Bazen mutfaktan Şam’ın arka sokaklarına, İbn Arabi’nin türbesine, çağlar öncesine atladık, bazen irmiğin gözyaşına karıştık tencerede. Neredeyse billur kaselerde yankılayacak kadar içerde, teflon tavada, payreks kaplarda çınlayan bir şiir oldu bu ses bazen.

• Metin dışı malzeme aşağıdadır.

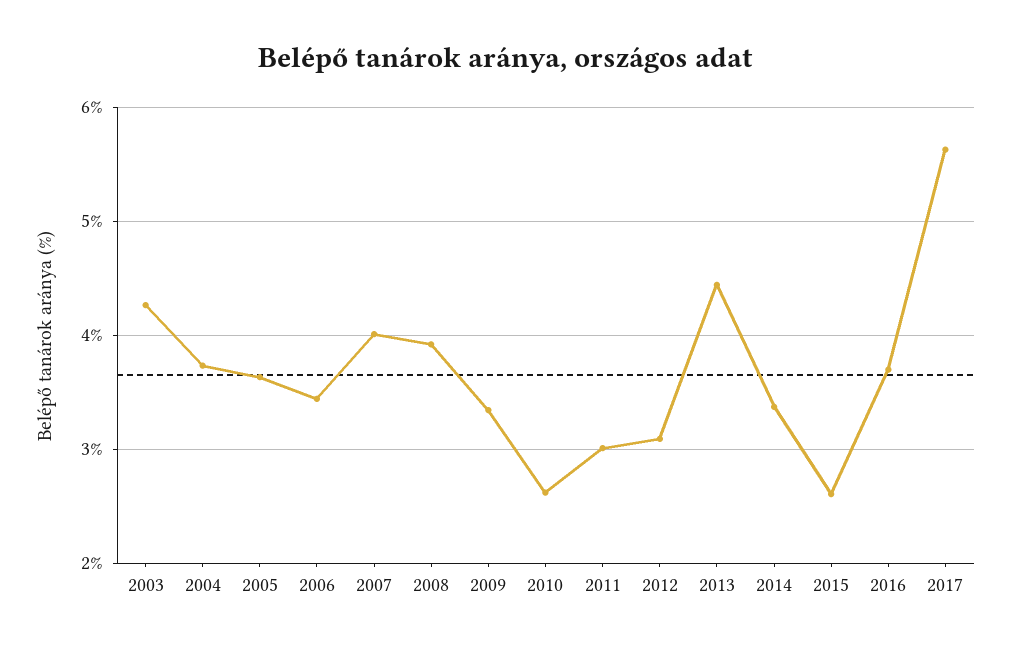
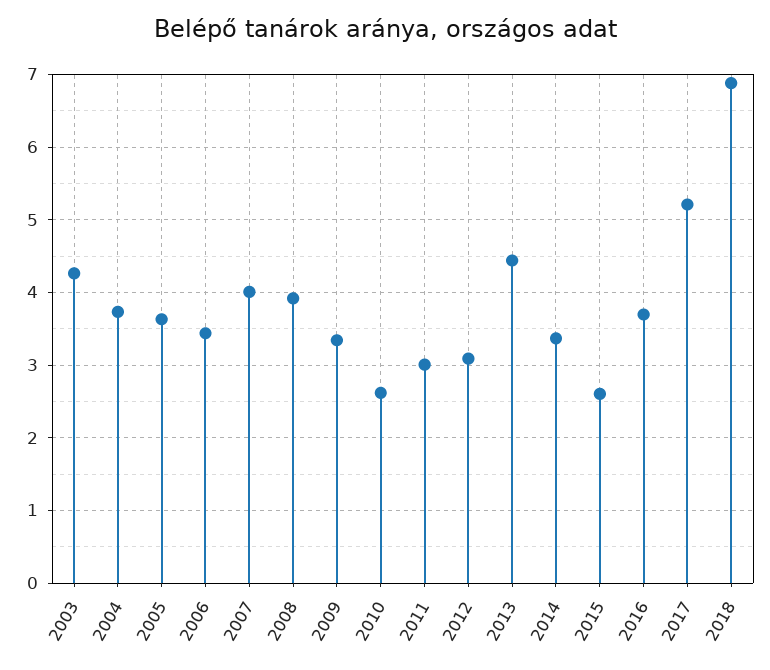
2017: 5.6 -> 5.2
2018: none -> 6.9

Eşyalarını tasfiye ettiği babaannenin evinden seslendi bazen kahramanım okura, bir kurbanın bağlanan ayaklarından, bazen frigorifik tırlardan, elektronik marketlerden. Bazen de elinde bir megafonla ağaca tırmanıp gürledi, inledi, nara attı. İstedim ki okura başkası da benim dedirtene dek, hiç nefes aldırmasın!
*
“Bak bana bozkır ıssız bak rüzgârlarla
Sana yalın şeyler söylemeyi isterdim
Ölümden önce yaşamdan sonra...”
(Tanıtım Bülteninden)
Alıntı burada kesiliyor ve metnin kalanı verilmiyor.